[Material for this exercise]:
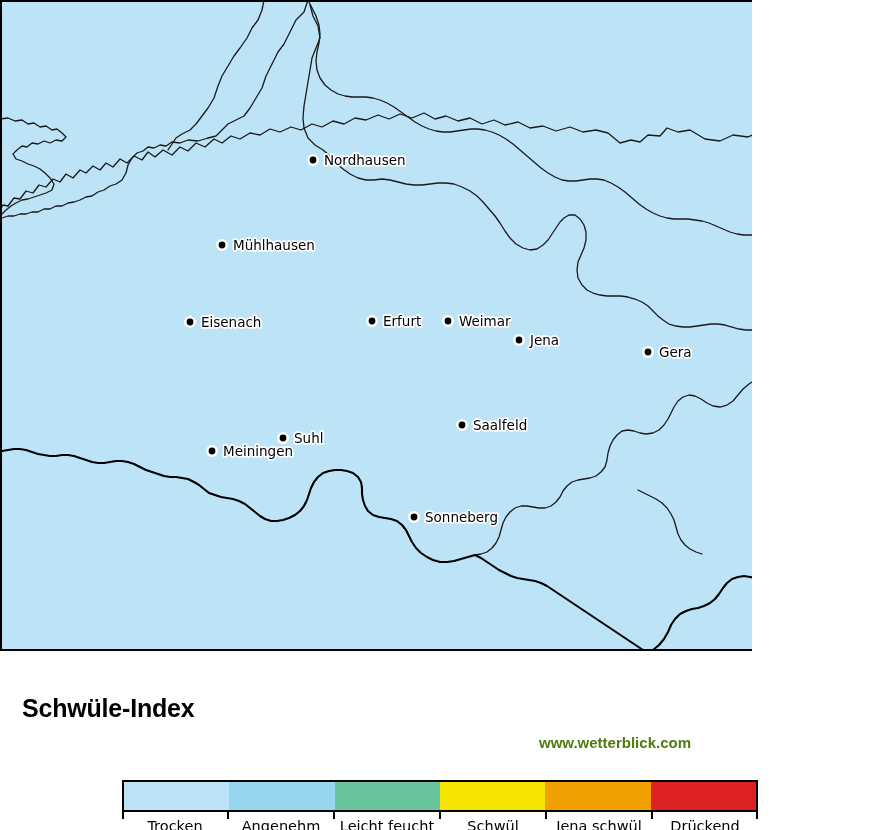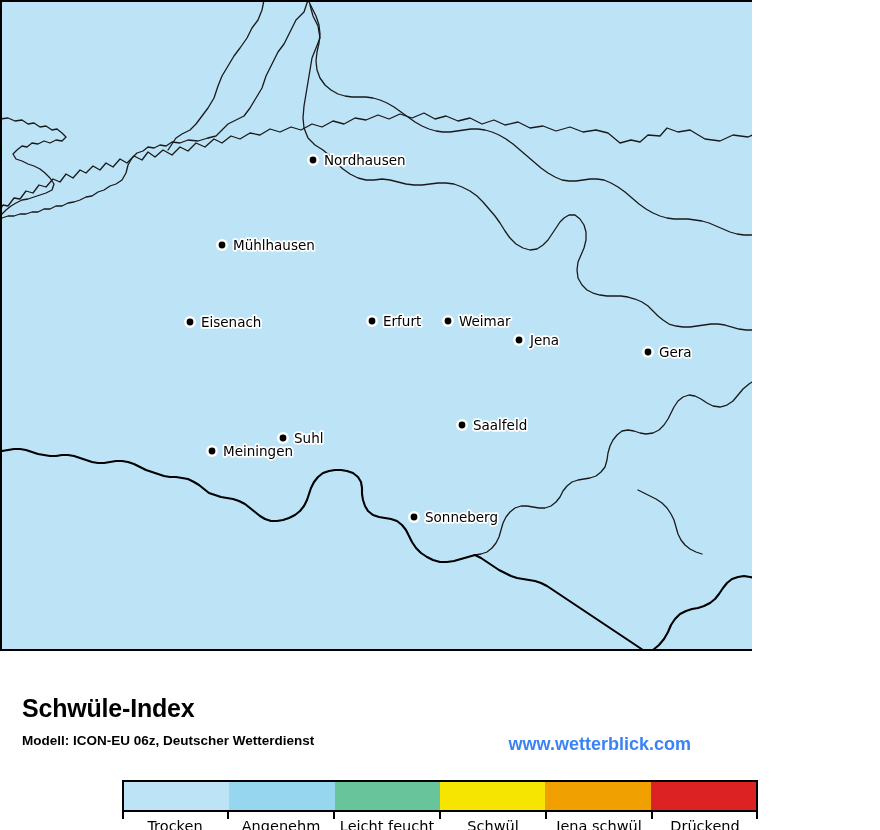--- a/index.html
+++ b/index.html
@@ -289,7 +289,6 @@
 
   <div id="footer-title">Schwüle-Index</div>
 
-  <div id="footer-model">Modell: ICON-EU 06z, Deutscher Wetterdienst</div>
 
 
   <div id="footer-website">www.wetterblick.com</div>

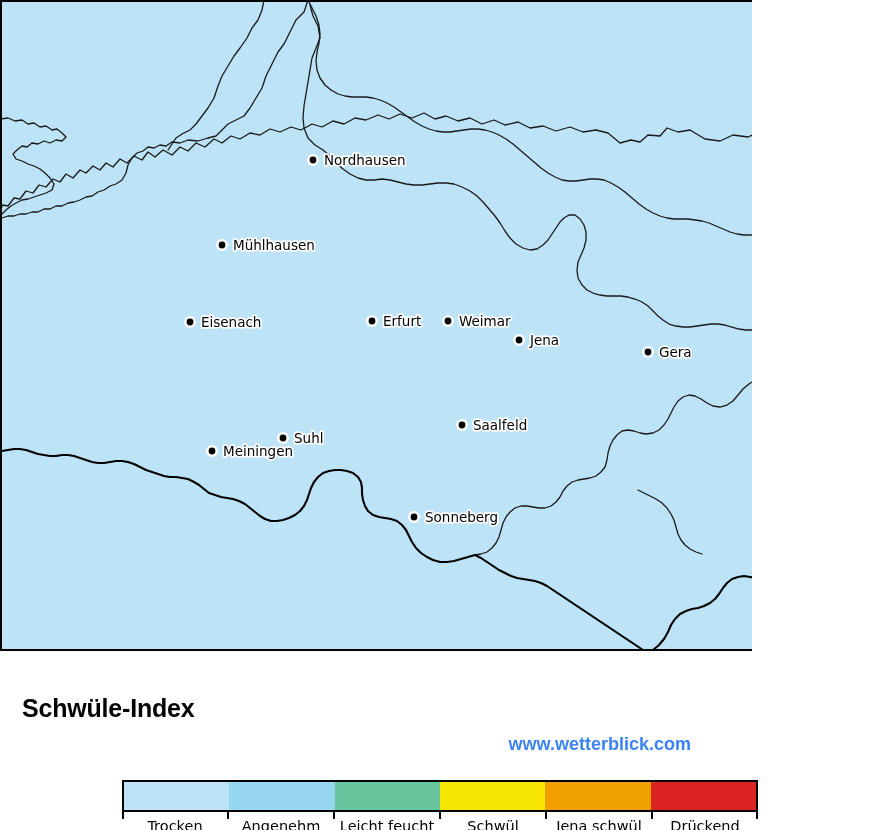--- a/index.html
+++ b/index.html
@@ -114,9 +114,9 @@
     position: absolute;
     right: 22px;
     top: 59px;
-    font-size: 18px;
+    font-size: 15px;
     font-weight: bold;
-    color: #3b82f6;
+    color: #4d7c0f;
     white-space: nowrap;
   }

[The task]:
Keep the pictures out and transcribe the entries exactly.

[Answer section]:
--- a/index.html
+++ b/index.html
@@ -289,7 +289,6 @@
 
   <div id="footer-title">Schwüle-Index</div>
 
-  <div id="footer-model">Modell: ICON-EU 06z, Deutscher Wetterdienst</div>
 
 
   <div id="footer-website">www.wetterblick.com</div>

--- a/index.html
+++ b/index.html
@@ -114,9 +114,9 @@
     position: absolute;
     right: 22px;
     top: 59px;
-    font-size: 18px;
+    font-size: 15px;
     font-weight: bold;
-    color: #3b82f6;
+    color: #4d7c0f;
     white-space: nowrap;
   }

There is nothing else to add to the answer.